Answer: NO – but then who cares about decorum – it is Anston Parish Council!

Scene 2. Act.3

The Hapless & Hopeless Chairman Ireland

Question: What on earth or moreover what planet, any planet, is he on?
Answer: Who knows – the only hope for Anston is that he will be sucked into a black hole!

Questions: Did he remain in his seat as Chair during a complaint against him?
Did a member of the public point out his error?
Did the Chairman refuse to take note of correct procedure?
Did he fail to ask for a seconder before evicting Cllr Thornton?
Did he say he didn’t need to?
Did he then realise he should have done so?
Did he then say he already had – and it was Joyce Brindley!!!?
Did he then over look Joyce Brindley “co-operating” with Iain St.John to say she had?
Did he then………………

Oh well – you get the picture

Answers: YES YES YES YES YES YES YES YES & YES

Question: Who had planned the ambush?
Answer: Surely not Iain St.John!

Question: Did Joyce Brindley just happen to have her Standing Orders before her and open at Section 50?
Answer: Oh yes – You bet she did

And why – Because Cllr.Thornton was, yet again, pointing out the errors under which Anston Parish Council was operating.

To quote Corporal Jones – “They don’t like it up em sir.” Should that be cur?

SO HERE WE GO AGAIN – YES WE DO – YET AGAIN – yawn – and again

Voting to evict Cllr.Thornton from the meeting.

Question: Did Iain St.John turn in his chair to face Cllr Thornton as he was leaving?
Answer: Yes

Question: Was he grinning and gloating?
Answer: As a child might after a playground spat.

Question: Did Cllr St.John then become very full of himself and start showing off in the meeting?
Answer: Well what do you think

Question: Do we need to know he has been out on his bike?
Answer: Don’t give a twopenny toss – Not relevant to the meeting, like so much of what comes out of his mouth.

(Fado would have had endless material from this lot of “under” performers!)

HOW VERSATILE THIS LOT ARE! Now from Farce to Tragedy

THE TRAGEDY

That Anston has this majority of under performers, playing to and for benefit of The Master Puppeteer.

Question: Has Chairman Ireland admitted to being Ian St.John’s puppet?
Answer: Oh yes, on a number of occasions.

Well we will see how Anston Parish Council is themed at it’s next performance. Come, come and see, if you can stand it. Why should we suffer alone? A good night out! Entrance free.

Lights up – curtain down – NO THUNDEROUS APPLAUSE AND PLEEEEZE NO ENCORE

To paraphrase Rogerson:

If drama were a person (St.John)
He would be a stern and noble fellow (Not)
If it was a comedy (St.John)
He would be a jovial chap (Not)
But if it were a tragedy (Most definitely)
He would be like a solemn girl. (Sure thing)

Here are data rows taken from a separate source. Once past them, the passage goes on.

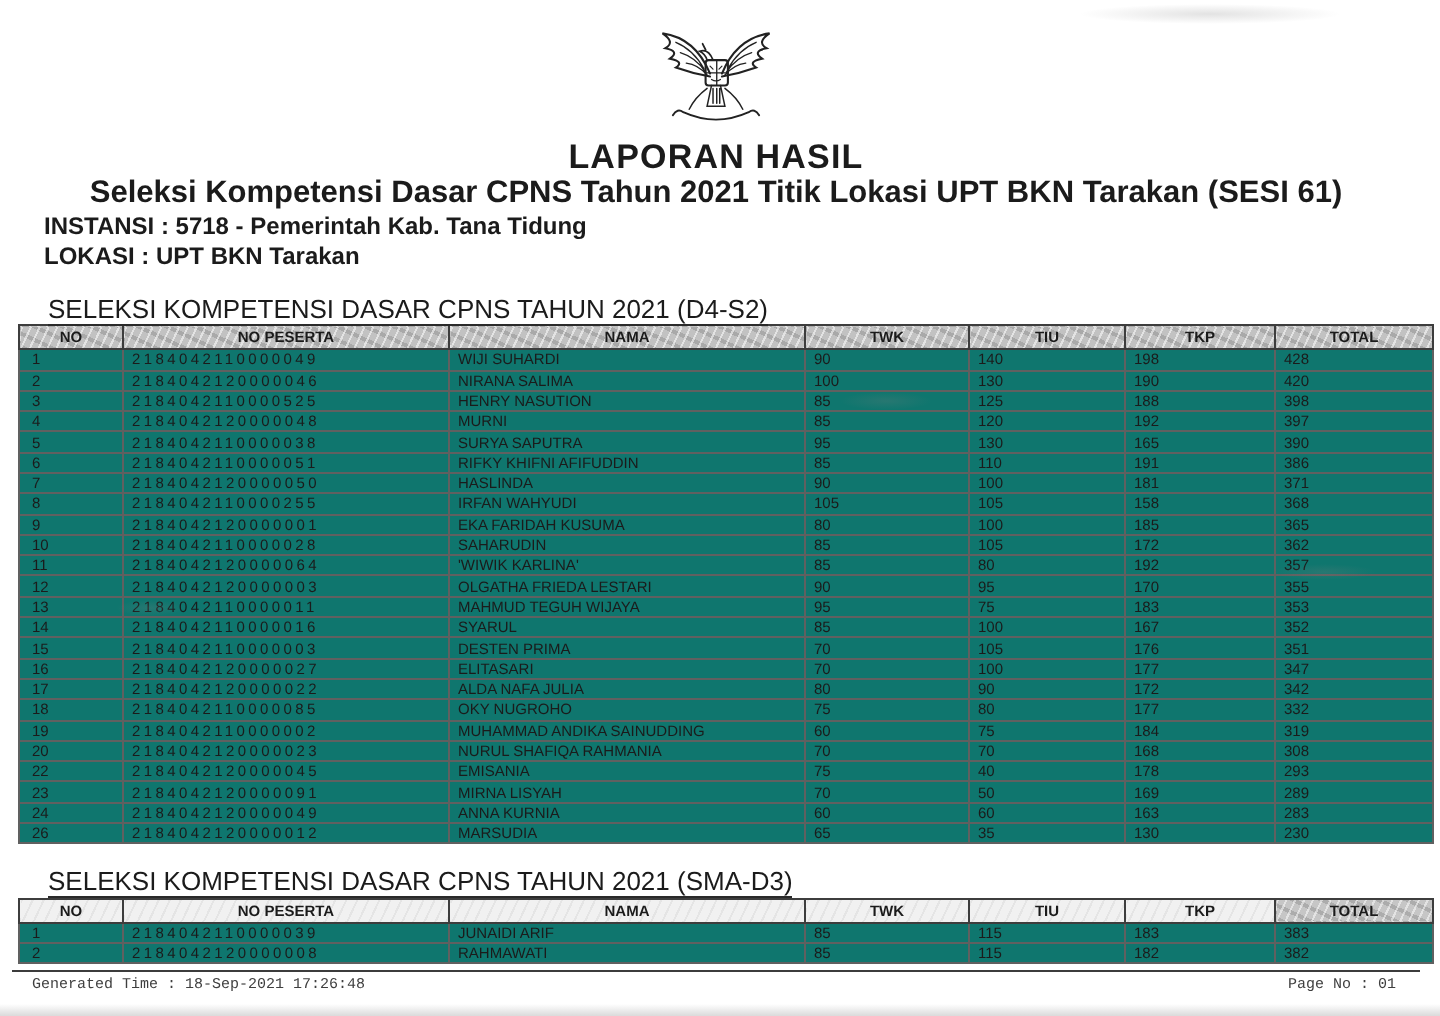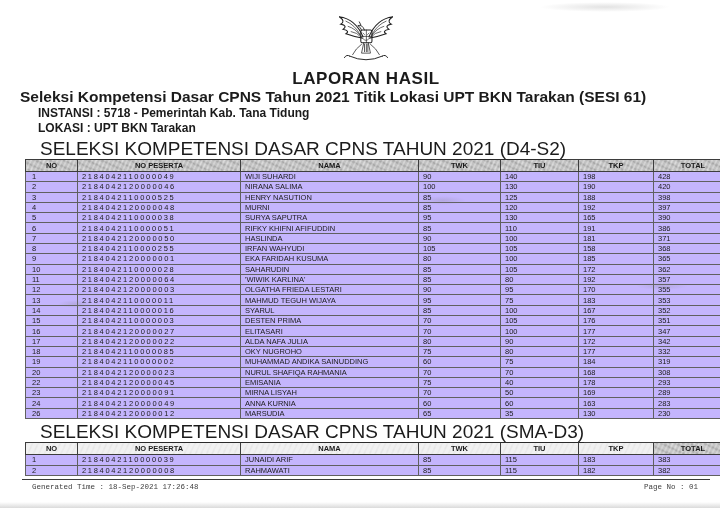"LAPORAN HASIL" .page { padding: 6px 8px 0 20px -> 6px 8px 0 4px }
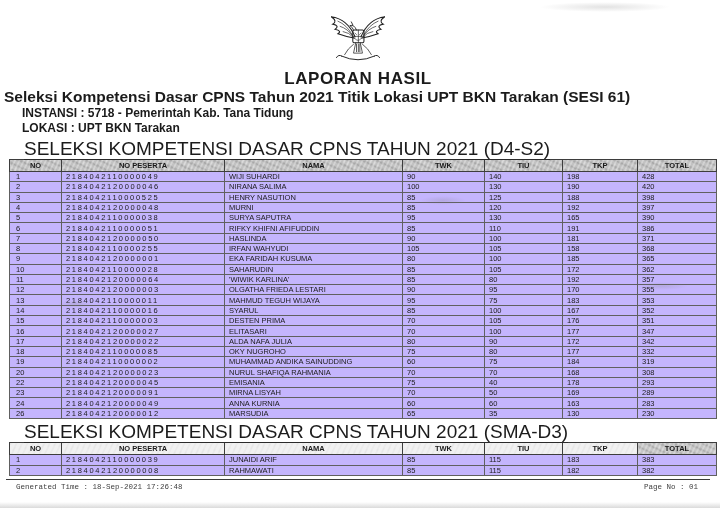"Seleksi Kompetensi Dasar CPNS Tahun 2021 Titik" .title2 { text-align: none -> center }
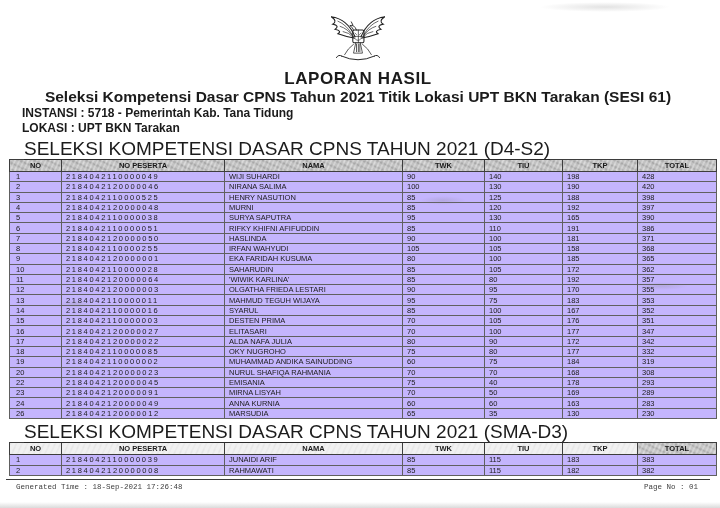"SELEKSI KOMPETENSI DASAR CPNS TAHUN 2021 (D4-S2)" .section-title { font-size: 19px -> 13px; margin: 2px 0 0 20px -> 12px 0 0 20px }
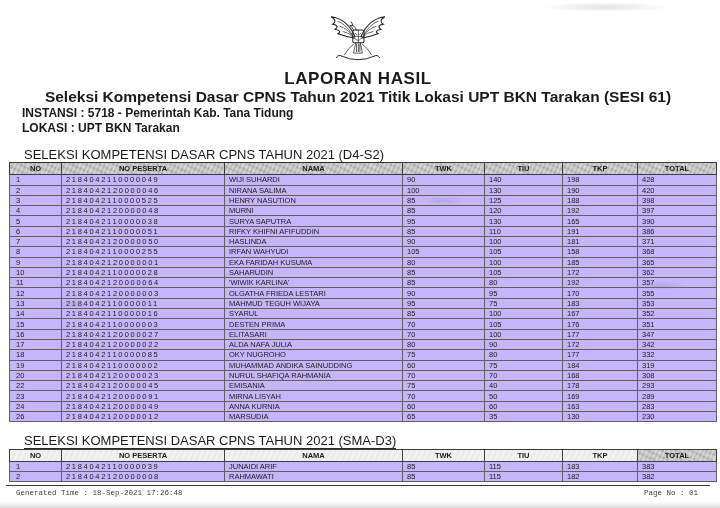"NO" table { background: #c4b5fd -> #0f766e }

If drama were a tree (St.John)
He would be a grand old oak. (What a joke)
If it were a comedy (St.John)
He would be the merry beech (Nut)
But if it were tragedy (Most definitely)
He would be a weeping willow. (Surely Twisted Willow!)

Goodnight All

Mrs Overall

The Players:
Michael Gazur – clerk
Martin Crowther
Joyce Brindley
Liz Bridges
Liz O Brien
Clive Jepson
John Ireland
Judy Dalton
Dominic Beck
Steve Baker
Gordon Jarvis
Stuart Thornton
Iain St John

Supporting Cast:
Mr D Smith and his Professional Heckler Mr Brian Lewis – Dave Smith did not speak.
Bill Brindley husband of Joyce Brindley. At odds/verbally aggressive/confrontational with Brian Lewis.
The Chairman allowed Bill Brindley to speak at will, despite not being a parish councillor, his status at the meeting was that of a member of the public. He certainly should not have had a go at Stuart Thornton.
The Chairman – Ireland, as you might expect, did bugger all about it!

Representatives of The Brethren were there!! But did not speak!